Additivi pericolosi e inquinanti prodotti con fondi pubblici: sei denunce e sequestro di beni per traffico illecito

venerdì 16 giugno 2017

Sequestrati dalla guardia di finanza di Taranto beni e disponibilità finanziarie per 390mila euro.

La polizia tributaria di Taranto ha eseguito un decreto di sequestro preventivo di beni mobili, immobili e disponibilità finanziarie, per un totale complessivo di 390 mila euro, nei confronti di una fabbrica di prodotti refrattari.

Il provvedimento cautelare, emesso dal G.I.P. del tribunale di Lecce, ha consentito di interrompere un traffico di rifiuti pericolosi di cui si è reso responsabile il titolare della società incriminata, il quale, tramite prestanomi ed altre aziende a lui riconducibili, produceva additivi pericolosi, non in linea con la normativa, per la produzione di bitumi e materiale refrattario.
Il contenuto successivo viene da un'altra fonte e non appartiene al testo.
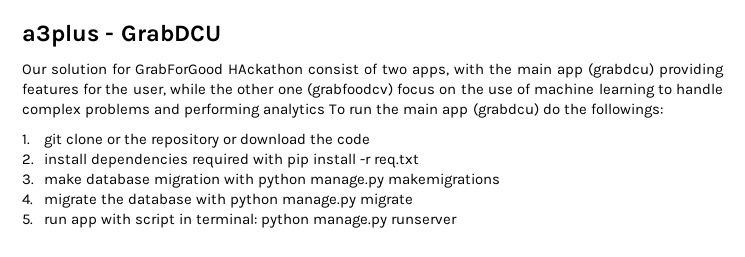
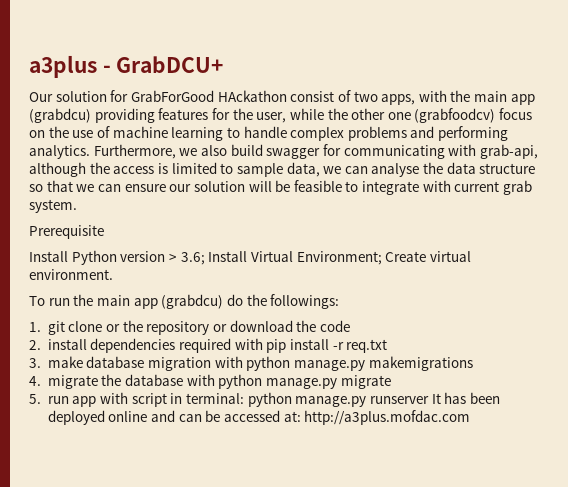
- a3plus - GrabDCU
+ a3plus - GrabDCU+
- Our solution for GrabForGood HAckathon consist of two apps, with the main app (grabdcu) providing features for the user, while the other one (grabfoodcv) focus on the use of machine learning to handle complex problems and performing analytics To run the main app (grabdcu) do the followings:
+ Our solution for GrabForGood HAckathon consist of two apps, with the main app (grabdcu) providing features for the user, while the other one (grabfoodcv) focus on the use of machine learning to handle complex problems and performing analytics. Furthermore, we also build swagger for communicating with grab-api, although the access is limited to sample data, we can analyse the data structure so that we can ensure our solution will be feasible to integrate with current grab system.
+ Prerequisite
+ Install Python version > 3.6; Install Virtual Environment; Create virtual environment.
+ To run the main app (grabdcu) do the followings:
- 5. run app with script in terminal: python manage.py runserver
+ 5. run app with script in terminal: python manage.py runserver It has been deployed online and can be accessed at: http://a3plus.mofdac.com

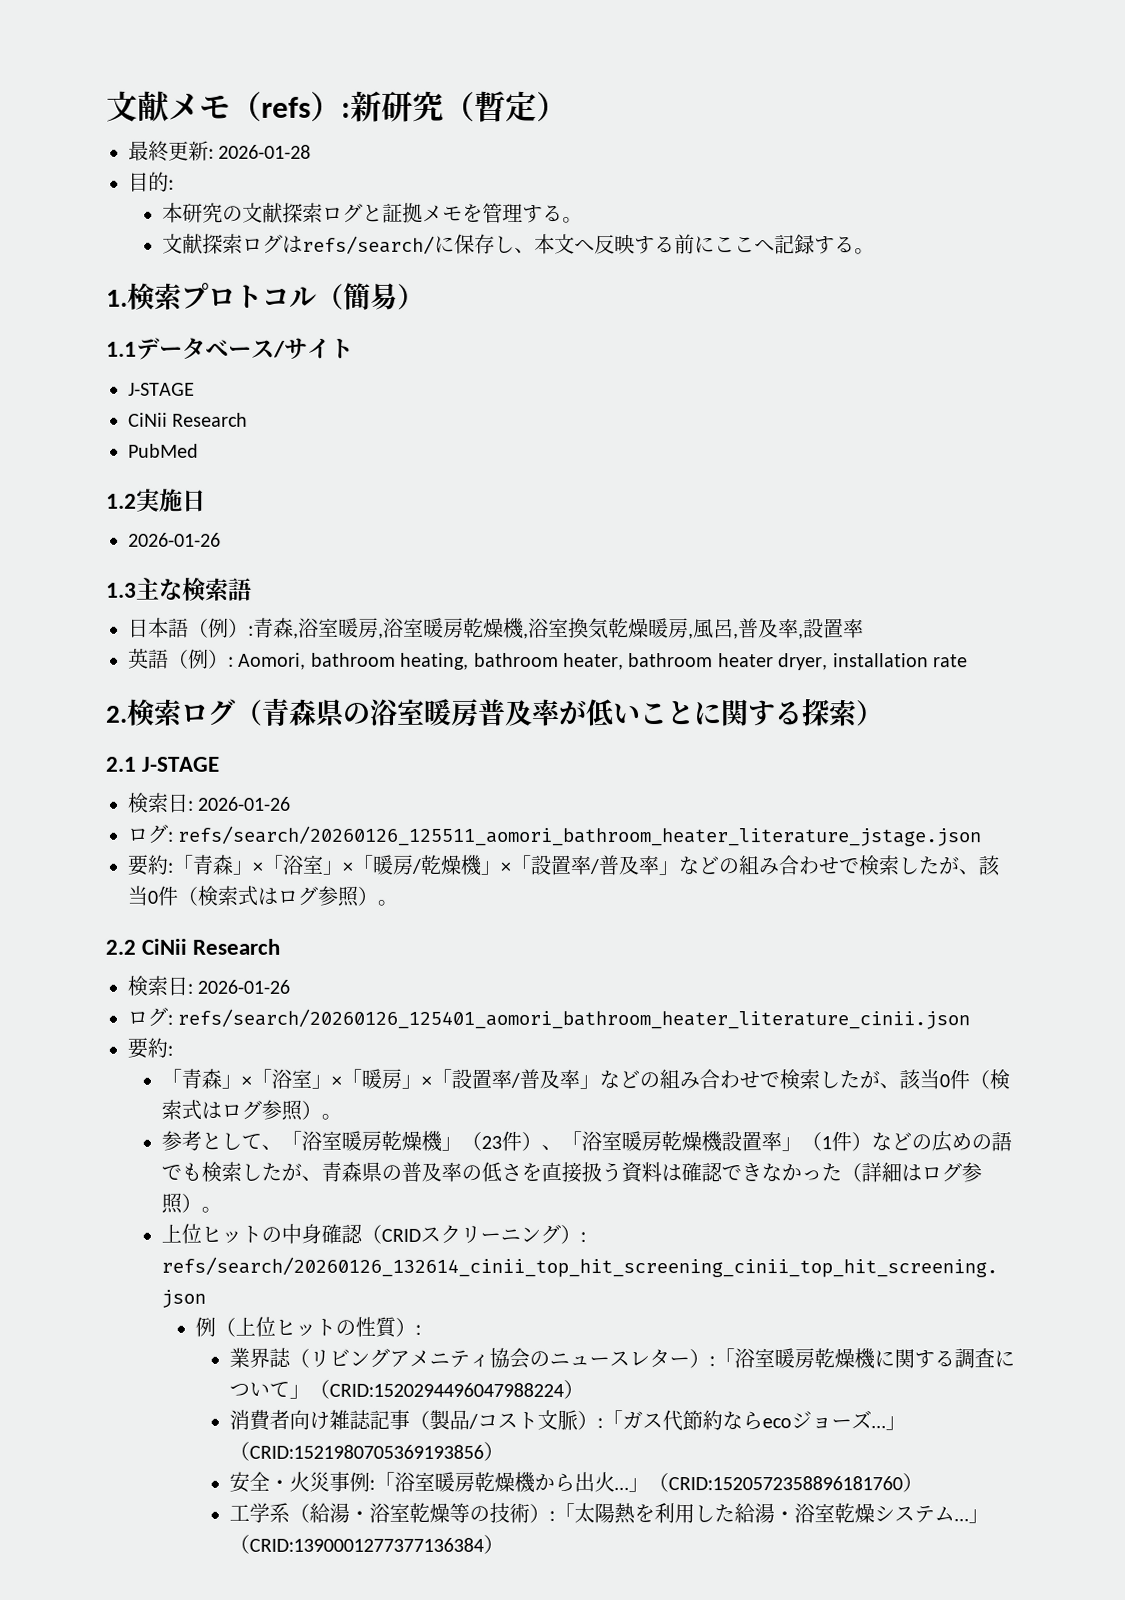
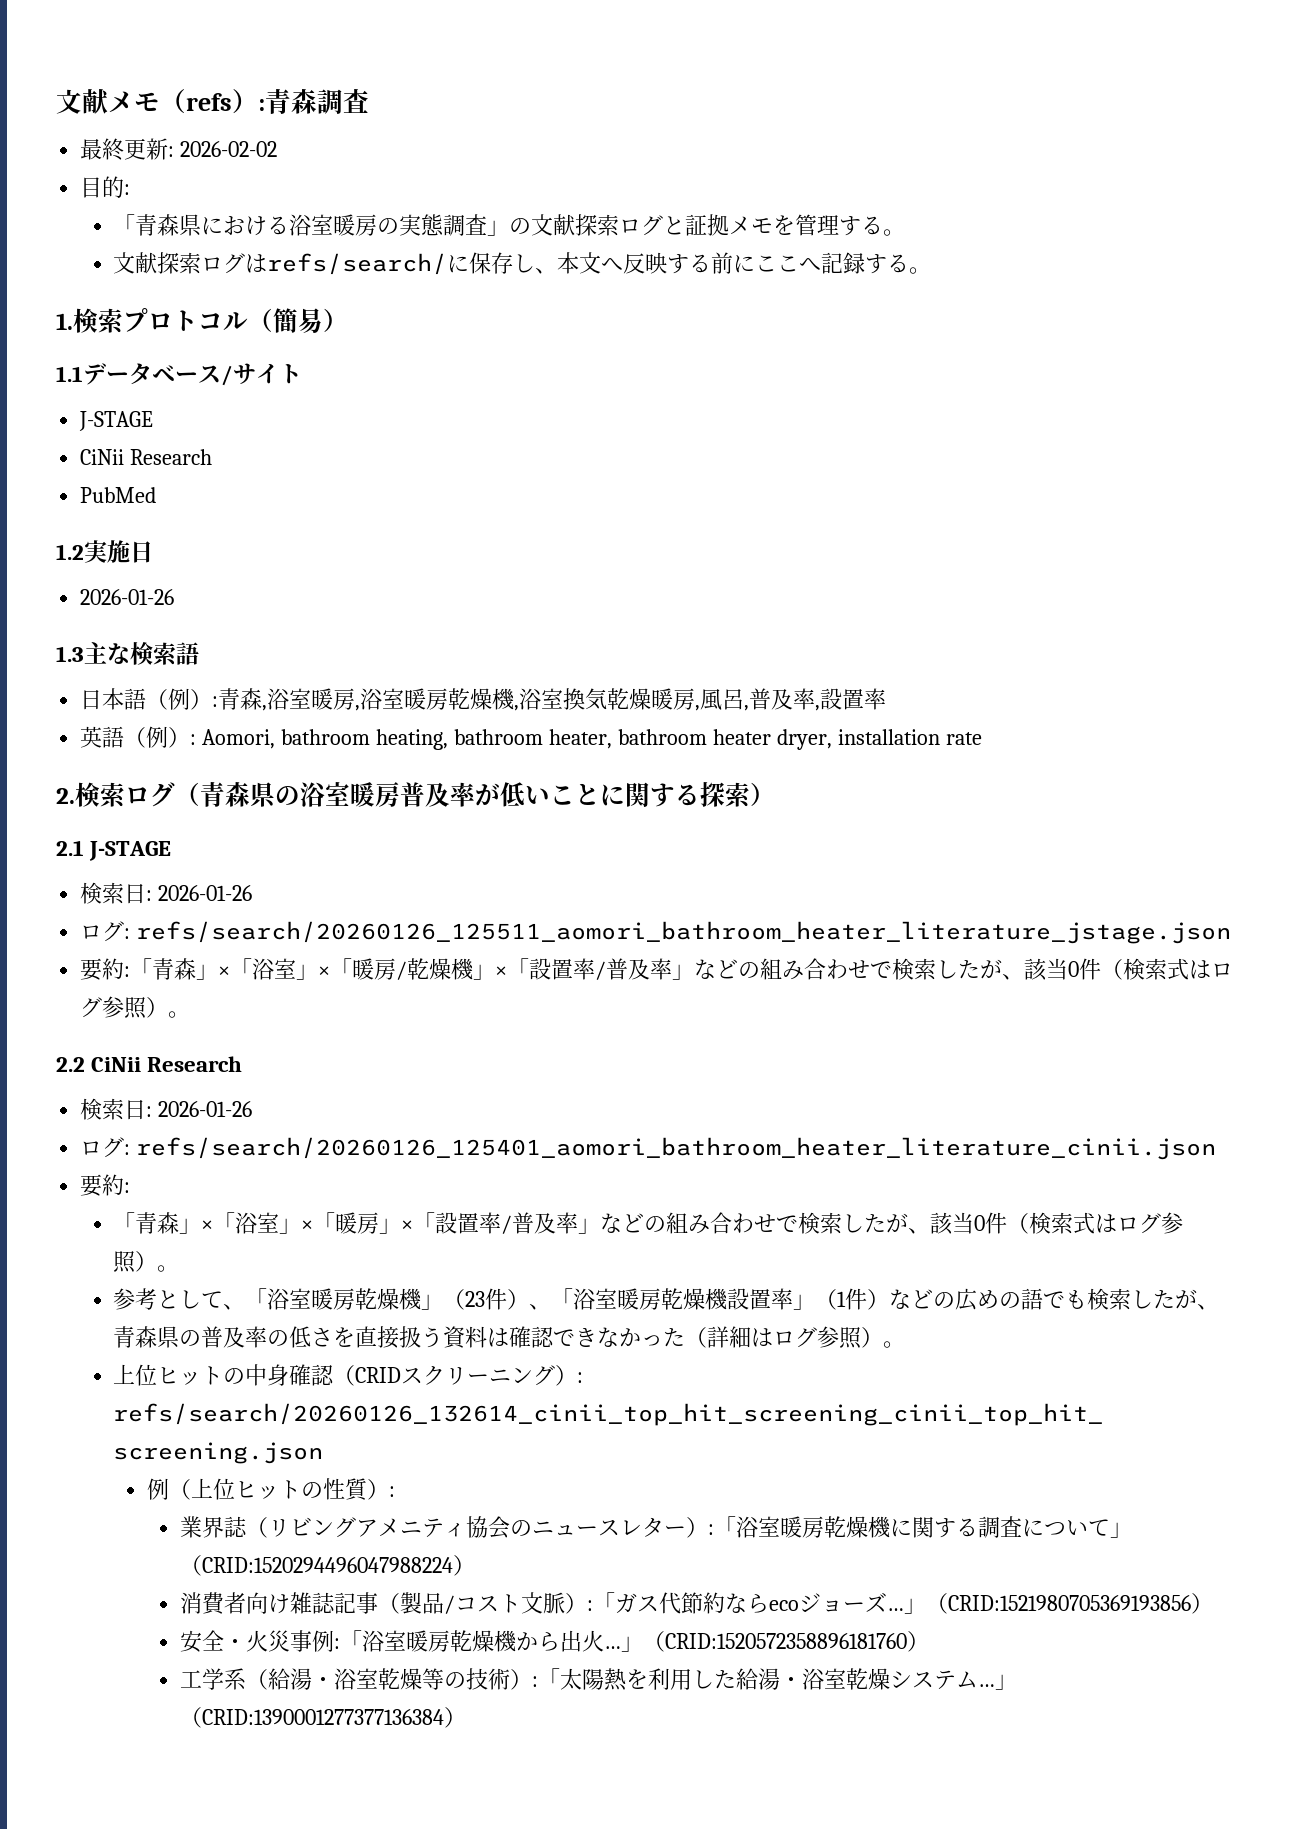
- 文献メモ（refs）:新研究（暫定）
+ 文献メモ（refs）:青森調査
- 最終更新: 2026-01-28
+ 最終更新: 2026-02-02
- 本研究の文献探索ログと証拠メモを管理する。
+ 「青森県における浴室暖房の実態調査」の文献探索ログと証拠メモを管理する。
Gli investigatori hanno accertato che gli additivi, prodotti dalla miscelazione di rifiuti pericolosi come oli lubrificanti esausti, sostanze addensanti, pesticidi ed altri materiali solidi e liquidi di varia natura, venivano poi commercializzati sia sul territorio nazionale che all’estero, grazie alla presentazione di false dichiarazioni doganali.
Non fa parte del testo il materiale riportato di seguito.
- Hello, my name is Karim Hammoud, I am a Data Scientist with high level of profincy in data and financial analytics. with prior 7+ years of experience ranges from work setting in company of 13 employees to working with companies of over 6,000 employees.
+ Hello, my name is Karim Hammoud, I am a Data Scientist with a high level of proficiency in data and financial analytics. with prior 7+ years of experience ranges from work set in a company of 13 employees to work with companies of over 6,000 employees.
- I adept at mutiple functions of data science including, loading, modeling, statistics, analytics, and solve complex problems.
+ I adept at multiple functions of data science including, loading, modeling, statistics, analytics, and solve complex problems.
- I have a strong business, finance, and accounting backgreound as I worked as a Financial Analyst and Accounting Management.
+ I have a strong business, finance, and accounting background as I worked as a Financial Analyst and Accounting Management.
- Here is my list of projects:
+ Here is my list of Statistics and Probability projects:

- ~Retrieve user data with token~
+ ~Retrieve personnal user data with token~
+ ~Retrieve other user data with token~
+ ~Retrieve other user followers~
Nel corso delle indagini è inoltre emerso che la società indagata finanziava l'attività illecita falsificando la qualificazione dei mattoni e dei cementi refrattari, dichiarati come “prodotti industriali brevettati”, non avendo conseguito in realtà alcun brevetto di specie. Un espediente che ha permesso all'azienda di accedere ai contributi  per l’innovazione tecnologica delle imprese stanziati dal Ministero dello Sviluppo Economico e dalla Regione Puglia, per un totale di 836mila euro, bloccati con l’avvio delle procedure di revoca scaturite dalle indagini.

L’attività investigativa ha consentito di denunciare all’autorità giudiziaria 6 persone, ritenute responsabili dei reati di truffa aggravata dall'utilizzo di fondie pubblici, falsità ideologica commessa dal privato in atto, per denuncia di materie esplodenti, nonché violazioni al Testo Unico in materia ambientale, con particolare riferimento al traffico illecito di rifiuti. Sono state sequestrate e sottoposte ad analisi 1.565 chili di sostanze liquide sospette.